Most female owners inherit a team from a father, husband or brother. Now some are buying their way into football. The Titans’ titan goes deep on what it all means for the league.
Before the Tennessee Titans kicked off their NFL season with a home game against the New York Giants on September 11, team owner Amy Adams Strunk spent nearly two hours with tailgaters outside Nashville’s Nissan Stadium. “Omigod, it’s her,” one young woman shouted, before asking for the requisite photos.
The fans, Adams Strunk says, are her favorite part of owning the team, which her late father Bud Adams founded (as the Houston Oilers in 1960) and of which she has been the controlling shareholder since 2015. “Our fans, to me, are not a statistic,” she says. “I’m going to be the owner that comes up to you and thanks you.”

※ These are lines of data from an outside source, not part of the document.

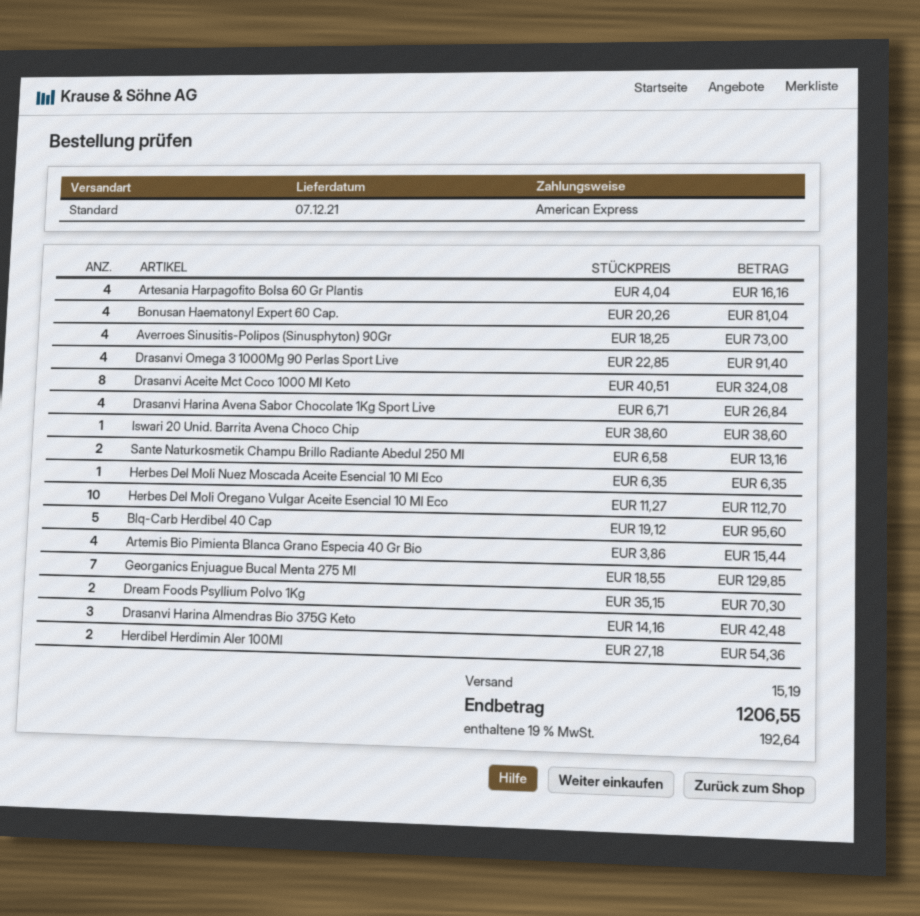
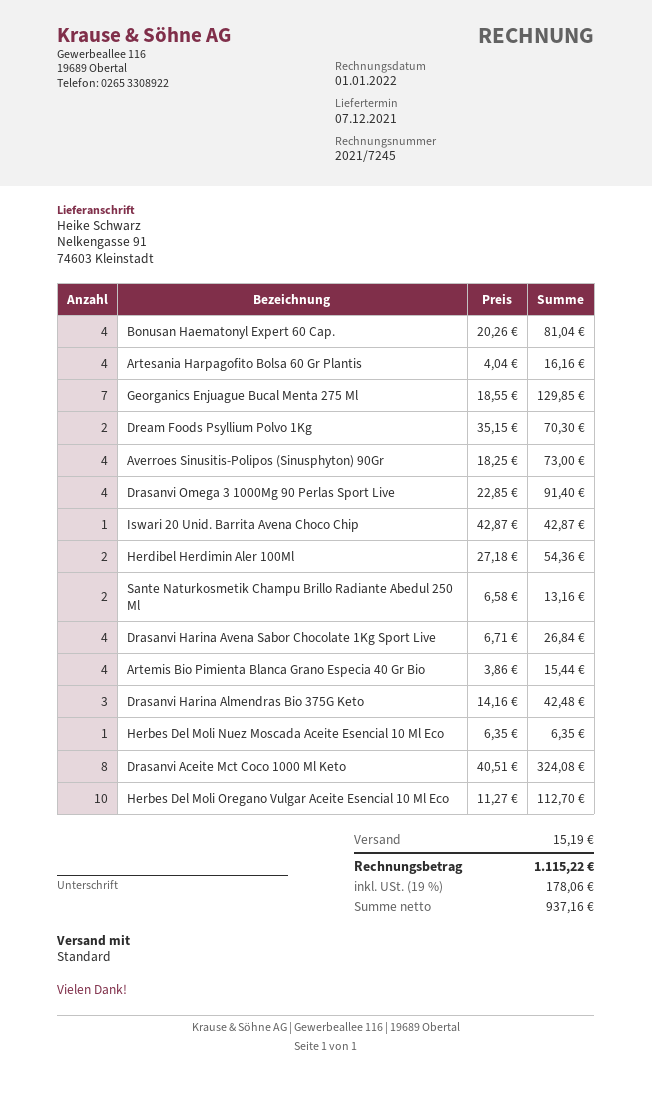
Iswari 20 Unid. Barrita Avena Choco Chip: 1 x 38.60 = 38.60 -> 1 x 42.87 = 42.87
Blq-Carb Herdibel 40 Cap: 5 x 19.12 = 95.60 -> none
tax: 19% = 192.64 -> 19% = 178.06
total: 1206.55 -> 1115.22

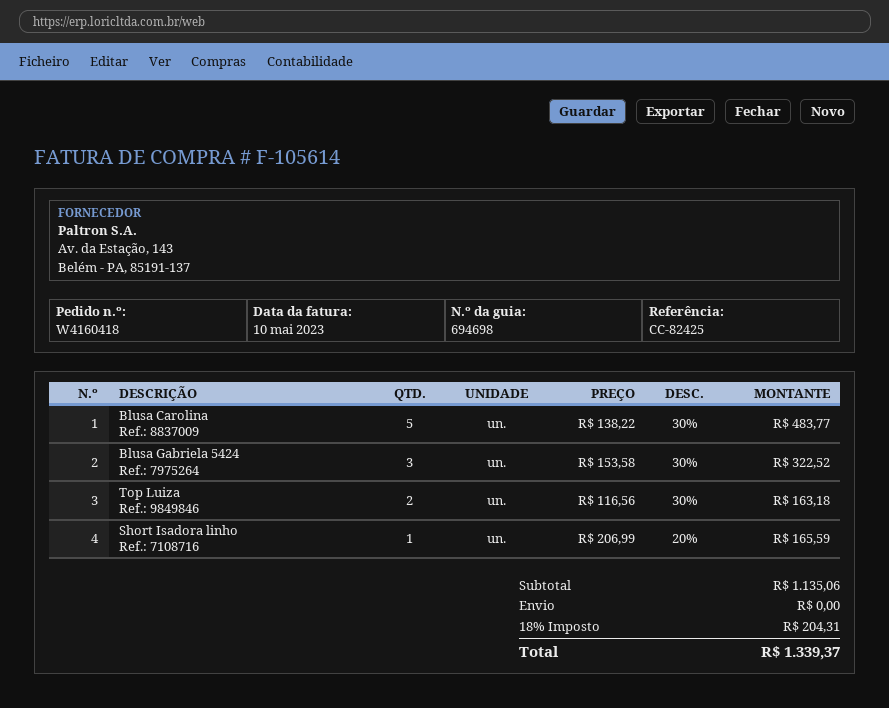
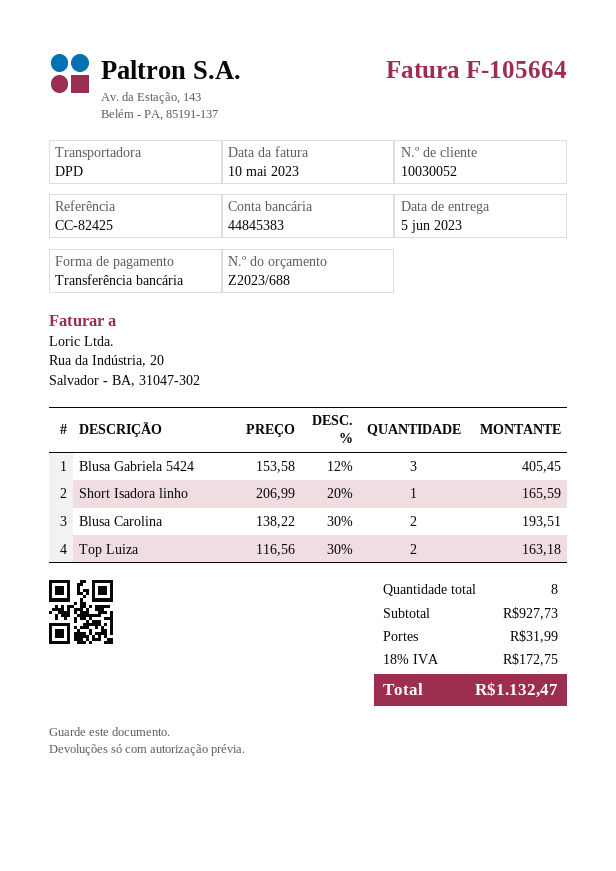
invoice number: F-105614 -> F-105664
Blusa Carolina: 5 x 138.22 - 30% = 483.77 -> 2 x 138.22 - 30% = 193.51
Blusa Gabriela 5424: 3 x 153.58 - 30% = 322.52 -> 3 x 153.58 - 12% = 405.45
subtotal: 1135.06 -> 927.73
shipping: 0.00 -> 31.99
tax: 18% = 204.31 -> 18% = 172.75
total: 1339.37 -> 1132.47

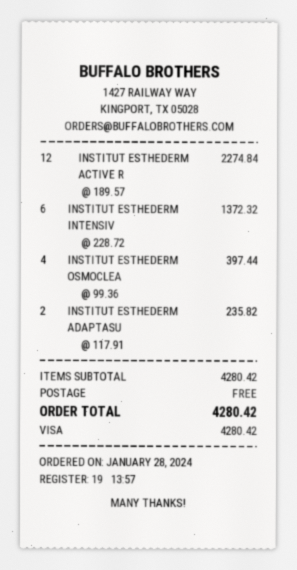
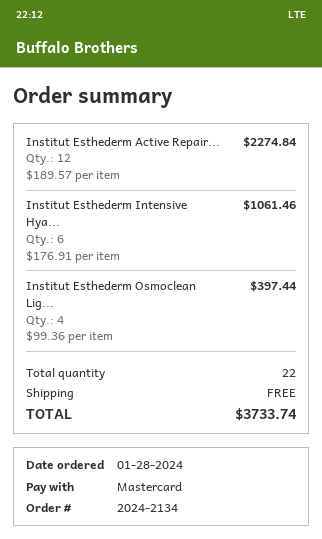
payment method: Visa -> Mastercard
INSTITUT ESTHEDERM INTENSIV: 6 x 228.72 = 1372.32 -> 6 x 176.91 = 1061.46
INSTITUT ESTHEDERM ADAPTASU: 2 x 117.91 = 235.82 -> none
total: 4280.42 -> 3733.74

At 66, Adams Strunk is worth $1.6 billion from her 50% stake in the Titans and is one of a growing number of women who own NFL teams: 18 of the league’s 32 franchises are at least partially female-owned, with 10 listing women as majority owners or co-owners. Most inherited teams from their fathers, brothers or husbands—or, like the Buffalo Bills’ Kim Pegula and the Cleveland Browns’ Dee Haslam, bought into them with their husbands.
But there are signs of change—this summer, Ariel Investments’ Mellody Hobson bought a 5.5% stake in the Denver Broncos for $245 million as part of the Waltons’ ownership group that also brought in Carrie Walton Penner, granddaughter of Walmart founder Sam Walton, with a 30% stake.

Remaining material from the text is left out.